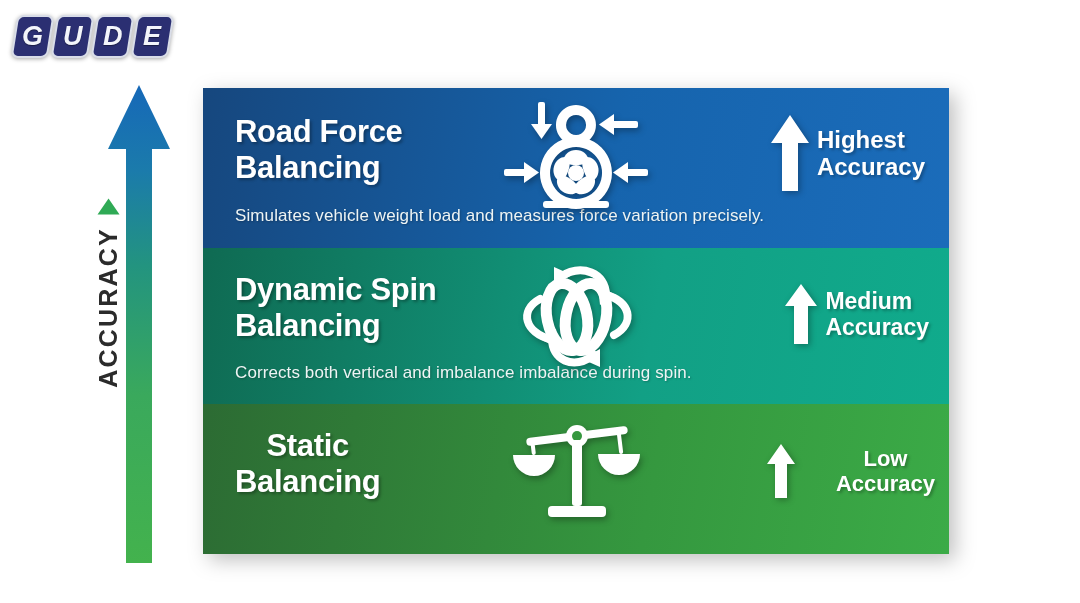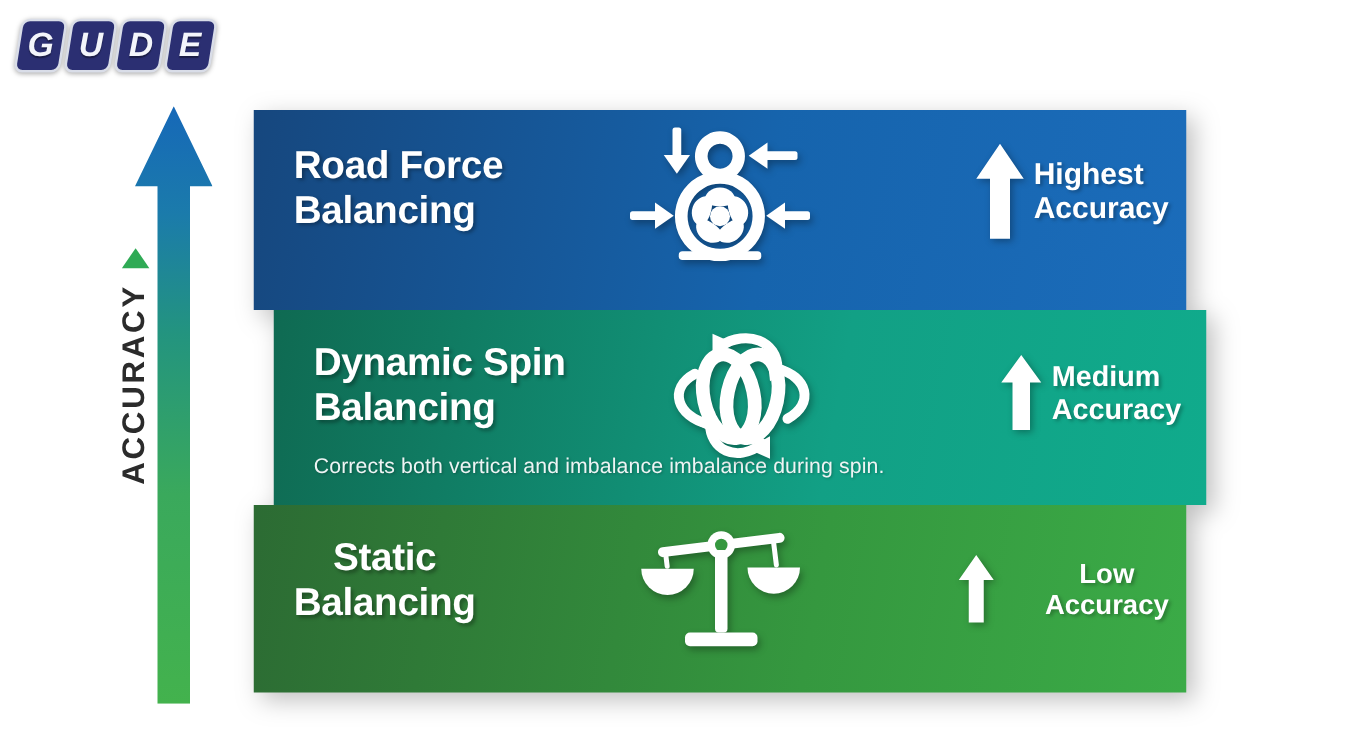--- a/index.html
+++ b/index.html
@@ -81,21 +81,21 @@
     width:746px; height:466px;
     filter:drop-shadow(6px 6px 10px rgba(0,0,0,.25));
   }
   .band{
     position:relative;
     width:100%;
     display:block;
     overflow:hidden;
   }
   .band.b1{ height:160px; background:linear-gradient(100deg,#16477e 0%,#1664ad 55%,#1b6cba 100%); }
-  .band.b2{ height:156px; background:linear-gradient(100deg,#0f6a52 0%,#12a085 60%,#10ab8c 100%);margin-left:16px; }
+  .band.b2{ height:156px; background:linear-gradient(100deg,#0f6a52 0%,#12a085 60%,#10ab8c 100%); }
   .band.b3{ height:150px; background:linear-gradient(100deg,#2c6b33 0%,#35983f 60%,#3bab47 100%);text-align:center; }
 
   .band-title{
     position:absolute;
     left:32px; top:26px;
     color:#ffffff;
     font-size:31px;
     font-weight:bold;
     line-height:1.17;
     letter-spacing:-0.3px;
@@ -130,21 +130,21 @@
   .band-icon svg{
     display:block;
     filter:drop-shadow(2px 3px 3px rgba(0,0,0,.30));
   }
 
   
   .rating{
     position:absolute;
     display:flex; align-items:center; gap:7px;
   }
-  .band.b1 .rating{ right:14px; top:25px; }
+  .band.b1 .rating{ right:24px; top:25px; }
   .band.b2 .rating{ right:20px; top:34px; }
   .band.b3 .rating{ right:14px; top:38px;gap:40px; }
 
   .rating svg{ display:block; filter:drop-shadow(2px 2px 3px rgba(0,0,0,.3)); }
 
   .rating-text{
     color:#ffffff;
     font-weight:bold;
     line-height:1.14;
     white-space:pre-line;
@@ -191,20 +191,21 @@
     <span>ACCURACY</span>
     <span class="axis-tri"></span>
   </div>
 </div>
 
 <div class="stack">
 
   <div class="band b1">
     <div class="band-title">Road Force
 Balancing</div>
+    <div class="band-desc">Simulates vehicle weight load and measures force variation precisely.</div>
 
     <div class="band-icon">
       <svg width="150" height="112" viewBox="0 0 150 112">
         <g fill="#ffffff">
 
           <path d="M75 8 a20 20 0 1 1 -0.1 0 z M75 18 a10 10 0 1 0 0.1 0 z"></path>
 
           <rect x="37" y="5" width="7" height="26" rx="2"></rect>
           <path d="M40.5 42 L30 27 L51 27 Z"></path>
 

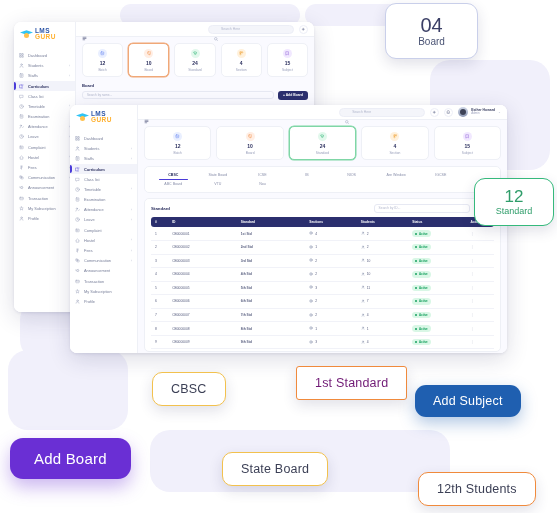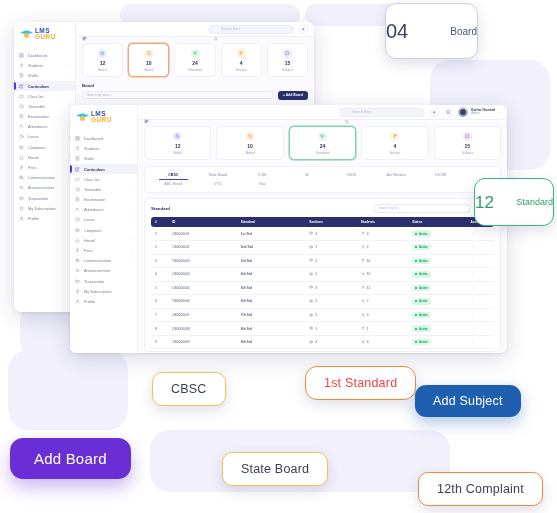--- a/index.html
+++ b/index.html
@@ -186,43 +186,43 @@
     flex: 1; border: 1px solid #e7e9f3; border-radius: 3px; height: 8px;
     font-size: 3.1px; color: #b3b8cd; display: flex; align-items: center; padding: 0 4px;
   }
 
   
   .callout {
     position: absolute; display: flex; align-items: center; justify-content: center;
     border-radius: 9px; background: #fff; white-space: nowrap;
     box-shadow: 0 5px 14px rgba(40,40,90,.14);
   }
-  .callout.stacked { flex-direction: row; gap: 1px; justify-content: space-between; }
+  .callout.stacked { flex-direction: column; gap: 1px; }
   .c-num   { font-size: 20px; font-weight: 400; color: #3b3f66; line-height: 1; }
   .c-sub   { font-size: 10px; color: #4a5374; }
 
   #callout-board-count {
     left: 385px; top: 3px; width: 93px; height: 56px;
     border: 1px solid #c9cfea; border-radius: 11px;
   }
   #callout-standard-count {
     left: 474px; top: 178px; width: 80px; height: 48px;
     border: 1.5px solid #35b97c; border-radius: 11px;
   }
   #callout-standard-count .c-num { font-size: 17px; color: #2f9d6a; }
   #callout-standard-count .c-sub { font-size: 9px; color: #2f9d6a; }
 
   .pill { font-size: 12.5px; font-weight: 400; padding: 9px 18px; letter-spacing: .2px; }
   #pill-cbsc {
     left: 152px; top: 372px; border: 1.5px solid #f2c14e; color: #3b3f55;
     border-radius: 10px;
   }
   #pill-first-standard {
-    left: 305px; top: 366px; border: 1.5px solid #f08a3c; color: #ef4444;
-    border-radius: 12px;
+    left: 296px; top: 366px; border: 1.5px solid #f08a3c; color: #701a75;
+    border-radius: 3px;
   }
   #pill-add-standard {
     left: 415px; top: 385px; background: #1f5fb0; color: #fff;
     border-radius: 11px; box-shadow: 0 6px 16px rgba(31,95,176,.35);
   }
   #pill-add-board {
     left: 10px; top: 438px; background: #6a2fd4; color: #fff;
     border-radius: 13px; font-size: 15px; padding: 12px 24px;
     box-shadow: 0 8px 18px rgba(106,47,212,.35);
   }
@@ -1070,15 +1070,15 @@
   <div class="callout stacked" id="callout-standard-count">
     <span class="c-num">12</span>
     <span class="c-sub">Standard</span>
   </div>
 
   <div class="callout pill" id="pill-cbsc">CBSC</div>
   <div class="callout pill" id="pill-first-standard">1st Standard</div>
   <div class="callout pill" id="pill-add-standard">Add Subject</div>
   <div class="callout pill" id="pill-add-board">Add Board</div>
   <div class="callout pill" id="pill-state-board">State Board</div>
-  <div class="callout pill" id="pill-12th-standard">12th Complaint</div>
+  <div class="callout pill" id="pill-12th-standard">12th Students</div>
 
 </div>
 
 </body></html>

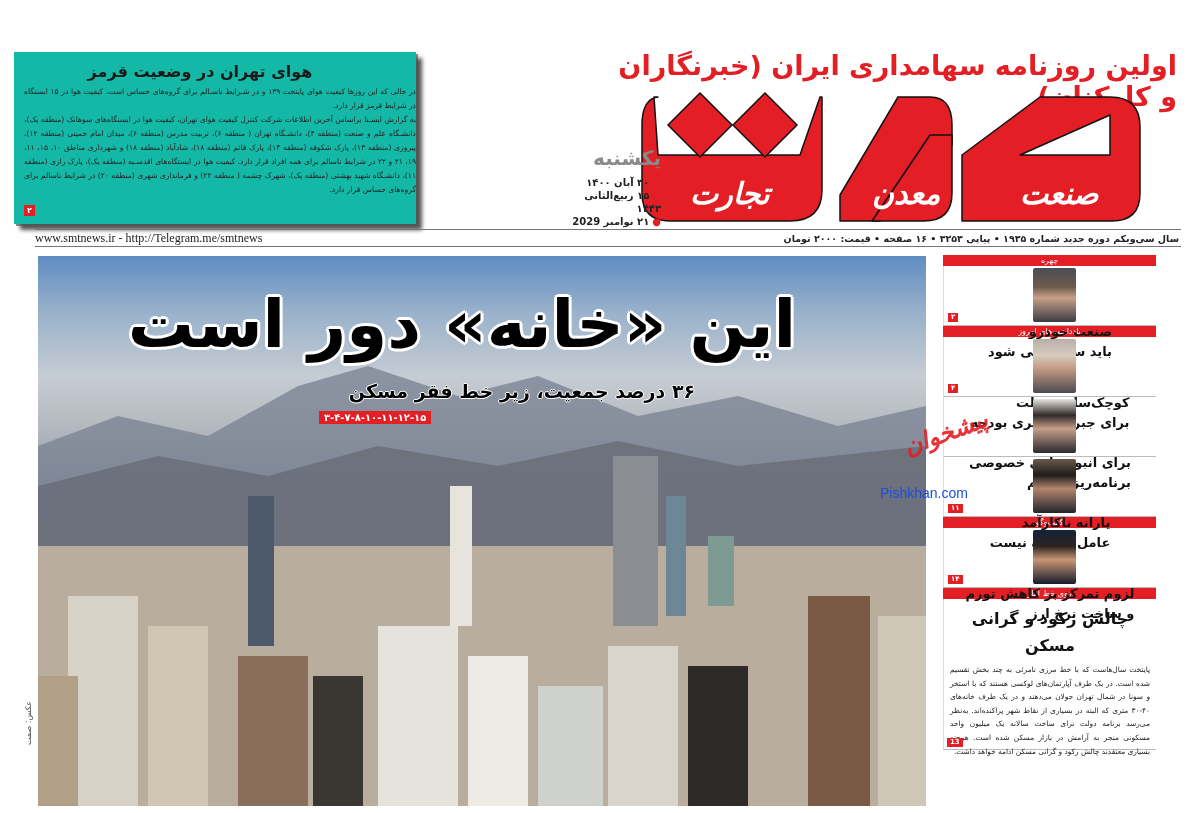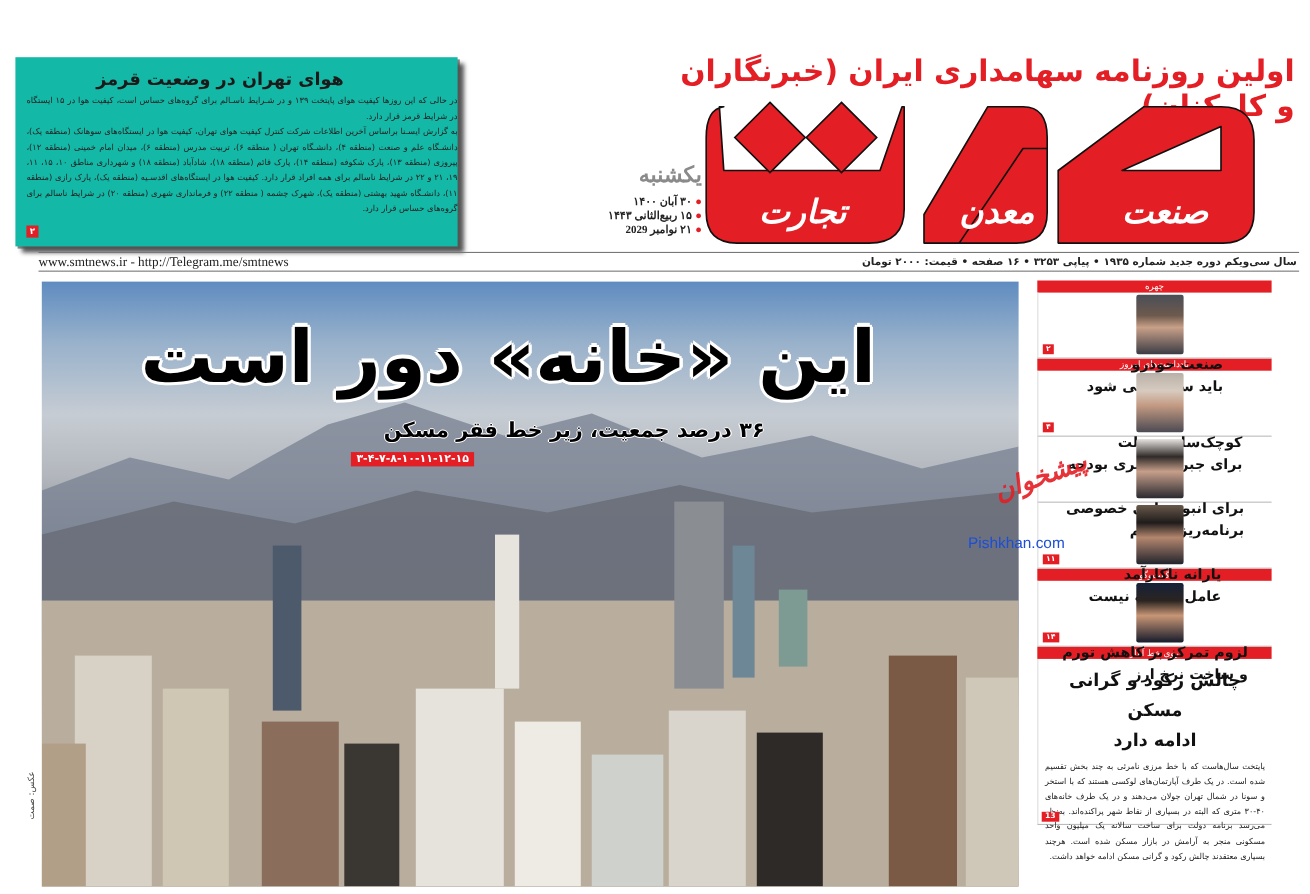--- a/index.html
+++ b/index.html
@@ -22,21 +22,21 @@
   .box-article .page-badge { position: absolute; left: 10px; bottom: 8px; }
 
   
   .tagline {
     position: absolute; right: 14px; top: 50px; width: 560px; direction: rtl; text-align: right;
     color: #e31e24; font-weight: bold; font-size: 27px; letter-spacing: -0.5px;
   }
   .logo { position: absolute; left: 640px; top: 85px; width: 540px; height: 140px; }
   .logo-word { position: absolute; bottom: 14px; color: #fff; font-weight: bold; font-style: italic; font-size: 30px; direction: rtl; }
 
-  .date-block { position: absolute; left: 546px; top: 146px; width: 92px; direction: rtl; text-align: right; font-family: Liberation Serif, serif; }
+  .date-block { position: absolute; left: 569px; top: 146px; width: 92px; direction: rtl; text-align: right; }
   .weekday { font-size: 20px; font-weight: bold; color: #8a8a8a; margin-bottom: 6px; }
   .date-line { font-size: 10px; font-weight: bold; line-height: 13px; color: #222; }
   .dot { color: #e31e24; font-size: 10px; margin-left: 3px; }
 
   
   .rule { position: absolute; left: 35px; right: 10px; height: 1px; background: #777; }
   .info-bar { position: absolute; top: 231px; left: 35px; right: 12px; height: 14px; display: flex; justify-content: space-between; align-items: center; }
   .web-links { font-family: "Liberation Serif", serif; font-size: 12px; color: #222; direction: ltr; }
   .issue-info { direction: rtl; font-size: 9.5px; font-weight: bold; color: #222; }
 
@@ -219,21 +219,20 @@
       <div>لزوم تمرکز بر کاهش تورم</div>
       <div>و ساخت نرخ ارز</div>
     </div>
     <span class="page-badge">۱۴</span>
   </div>
 
   <div class="sec-bar">روی خط آمار</div>
   <div class="feature">
     <div class="ftitle">
       <div>چالش رکود و گرانی مسکن</div>
-      <div>ادامه دارد</div>
     </div>
     <p class="fbody">پایتخت سال‌هاست که با خط مرزی نامرئی به چند بخش تقسیم شده است. در یک طرف آپارتمان‌های لوکسی هستند که با استخر و سونا در شمال تهران جولان می‌دهند و در یک طرف خانه‌های ۴۰-۳۰ متری که البته در بسیاری از نقاط شهر پراکنده‌اند. به‌نظر می‌رسد برنامه دولت برای ساخت سالانه یک میلیون واحد مسکونی منجر به آرامش در بازار مسکن شده است. هرچند بسیاری معتقدند چالش رکود و گرانی مسکن ادامه خواهد داشت.</p>
     <span class="page-badge">13</span>
   </div>
 </aside>
 
 <div class="watermark">
   <span class="wm-fa">پیشخوان</span>
   <span class="wm-en">Pishkhan.com</span>
 </div>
════
### Your task
Output the data exactly. Leave every picture out.

### Answer box
--- a/index.html
+++ b/index.html
@@ -81,21 +81,21 @@
     width:746px; height:466px;
     filter:drop-shadow(6px 6px 10px rgba(0,0,0,.25));
   }
   .band{
     position:relative;
     width:100%;
     display:block;
     overflow:hidden;
   }
   .band.b1{ height:160px; background:linear-gradient(100deg,#16477e 0%,#1664ad 55%,#1b6cba 100%); }
-  .band.b2{ height:156px; background:linear-gradient(100deg,#0f6a52 0%,#12a085 60%,#10ab8c 100%);margin-left:16px; }
+  .band.b2{ height:156px; background:linear-gradient(100deg,#0f6a52 0%,#12a085 60%,#10ab8c 100%); }
   .band.b3{ height:150px; background:linear-gradient(100deg,#2c6b33 0%,#35983f 60%,#3bab47 100%);text-align:center; }
 
   .band-title{
     position:absolute;
     left:32px; top:26px;
     color:#ffffff;
     font-size:31px;
     font-weight:bold;
     line-height:1.17;
     letter-spacing:-0.3px;
@@ -130,21 +130,21 @@
   .band-icon svg{
     display:block;
     filter:drop-shadow(2px 3px 3px rgba(0,0,0,.30));
   }
 
   
   .rating{
     position:absolute;
     display:flex; align-items:center; gap:7px;
   }
-  .band.b1 .rating{ right:14px; top:25px; }
+  .band.b1 .rating{ right:24px; top:25px; }
   .band.b2 .rating{ right:20px; top:34px; }
   .band.b3 .rating{ right:14px; top:38px;gap:40px; }
 
   .rating svg{ display:block; filter:drop-shadow(2px 2px 3px rgba(0,0,0,.3)); }
 
   .rating-text{
     color:#ffffff;
     font-weight:bold;
     line-height:1.14;
     white-space:pre-line;
@@ -191,20 +191,21 @@
     <span>ACCURACY</span>
     <span class="axis-tri"></span>
   </div>
 </div>
 
 <div class="stack">
 
   <div class="band b1">
     <div class="band-title">Road Force
 Balancing</div>
+    <div class="band-desc">Simulates vehicle weight load and measures force variation precisely.</div>
 
     <div class="band-icon">
       <svg width="150" height="112" viewBox="0 0 150 112">
         <g fill="#ffffff">
 
           <path d="M75 8 a20 20 0 1 1 -0.1 0 z M75 18 a10 10 0 1 0 0.1 0 z"></path>
 
           <rect x="37" y="5" width="7" height="26" rx="2"></rect>
           <path d="M40.5 42 L30 27 L51 27 Z"></path>
 

--- a/index.html
+++ b/index.html
@@ -186,43 +186,43 @@
     flex: 1; border: 1px solid #e7e9f3; border-radius: 3px; height: 8px;
     font-size: 3.1px; color: #b3b8cd; display: flex; align-items: center; padding: 0 4px;
   }
 
   
   .callout {
     position: absolute; display: flex; align-items: center; justify-content: center;
     border-radius: 9px; background: #fff; white-space: nowrap;
     box-shadow: 0 5px 14px rgba(40,40,90,.14);
   }
-  .callout.stacked { flex-direction: row; gap: 1px; justify-content: space-between; }
+  .callout.stacked { flex-direction: column; gap: 1px; }
   .c-num   { font-size: 20px; font-weight: 400; color: #3b3f66; line-height: 1; }
   .c-sub   { font-size: 10px; color: #4a5374; }
 
   #callout-board-count {
     left: 385px; top: 3px; width: 93px; height: 56px;
     border: 1px solid #c9cfea; border-radius: 11px;
   }
   #callout-standard-count {
     left: 474px; top: 178px; width: 80px; height: 48px;
     border: 1.5px solid #35b97c; border-radius: 11px;
   }
   #callout-standard-count .c-num { font-size: 17px; color: #2f9d6a; }
   #callout-standard-count .c-sub { font-size: 9px; color: #2f9d6a; }
 
   .pill { font-size: 12.5px; font-weight: 400; padding: 9px 18px; letter-spacing: .2px; }
   #pill-cbsc {
     left: 152px; top: 372px; border: 1.5px solid #f2c14e; color: #3b3f55;
     border-radius: 10px;
   }
   #pill-first-standard {
-    left: 305px; top: 366px; border: 1.5px solid #f08a3c; color: #ef4444;
-    border-radius: 12px;
+    left: 296px; top: 366px; border: 1.5px solid #f08a3c; color: #701a75;
+    border-radius: 3px;
   }
   #pill-add-standard {
     left: 415px; top: 385px; background: #1f5fb0; color: #fff;
     border-radius: 11px; box-shadow: 0 6px 16px rgba(31,95,176,.35);
   }
   #pill-add-board {
     left: 10px; top: 438px; background: #6a2fd4; color: #fff;
     border-radius: 13px; font-size: 15px; padding: 12px 24px;
     box-shadow: 0 8px 18px rgba(106,47,212,.35);
   }
@@ -1070,15 +1070,15 @@
   <div class="callout stacked" id="callout-standard-count">
     <span class="c-num">12</span>
     <span class="c-sub">Standard</span>
   </div>
 
   <div class="callout pill" id="pill-cbsc">CBSC</div>
   <div class="callout pill" id="pill-first-standard">1st Standard</div>
   <div class="callout pill" id="pill-add-standard">Add Subject</div>
   <div class="callout pill" id="pill-add-board">Add Board</div>
   <div class="callout pill" id="pill-state-board">State Board</div>
-  <div class="callout pill" id="pill-12th-standard">12th Complaint</div>
+  <div class="callout pill" id="pill-12th-standard">12th Students</div>
 
 </div>
 
 </body></html>

--- a/index.html
+++ b/index.html
@@ -22,21 +22,21 @@
   .box-article .page-badge { position: absolute; left: 10px; bottom: 8px; }
 
   
   .tagline {
     position: absolute; right: 14px; top: 50px; width: 560px; direction: rtl; text-align: right;
     color: #e31e24; font-weight: bold; font-size: 27px; letter-spacing: -0.5px;
   }
   .logo { position: absolute; left: 640px; top: 85px; width: 540px; height: 140px; }
   .logo-word { position: absolute; bottom: 14px; color: #fff; font-weight: bold; font-style: italic; font-size: 30px; direction: rtl; }
 
-  .date-block { position: absolute; left: 546px; top: 146px; width: 92px; direction: rtl; text-align: right; font-family: Liberation Serif, serif; }
+  .date-block { position: absolute; left: 569px; top: 146px; width: 92px; direction: rtl; text-align: right; }
   .weekday { font-size: 20px; font-weight: bold; color: #8a8a8a; margin-bottom: 6px; }
   .date-line { font-size: 10px; font-weight: bold; line-height: 13px; color: #222; }
   .dot { color: #e31e24; font-size: 10px; margin-left: 3px; }
 
   
   .rule { position: absolute; left: 35px; right: 10px; height: 1px; background: #777; }
   .info-bar { position: absolute; top: 231px; left: 35px; right: 12px; height: 14px; display: flex; justify-content: space-between; align-items: center; }
   .web-links { font-family: "Liberation Serif", serif; font-size: 12px; color: #222; direction: ltr; }
   .issue-info { direction: rtl; font-size: 9.5px; font-weight: bold; color: #222; }
 
@@ -219,21 +219,20 @@
       <div>لزوم تمرکز بر کاهش تورم</div>
       <div>و ساخت نرخ ارز</div>
     </div>
     <span class="page-badge">۱۴</span>
   </div>
 
   <div class="sec-bar">روی خط آمار</div>
   <div class="feature">
     <div class="ftitle">
       <div>چالش رکود و گرانی مسکن</div>
-      <div>ادامه دارد</div>
     </div>
     <p class="fbody">پایتخت سال‌هاست که با خط مرزی نامرئی به چند بخش تقسیم شده است. در یک طرف آپارتمان‌های لوکسی هستند که با استخر و سونا در شمال تهران جولان می‌دهند و در یک طرف خانه‌های ۴۰-۳۰ متری که البته در بسیاری از نقاط شهر پراکنده‌اند. به‌نظر می‌رسد برنامه دولت برای ساخت سالانه یک میلیون واحد مسکونی منجر به آرامش در بازار مسکن شده است. هرچند بسیاری معتقدند چالش رکود و گرانی مسکن ادامه خواهد داشت.</p>
     <span class="page-badge">13</span>
   </div>
 </aside>
 
 <div class="watermark">
   <span class="wm-fa">پیشخوان</span>
   <span class="wm-en">Pishkhan.com</span>
 </div>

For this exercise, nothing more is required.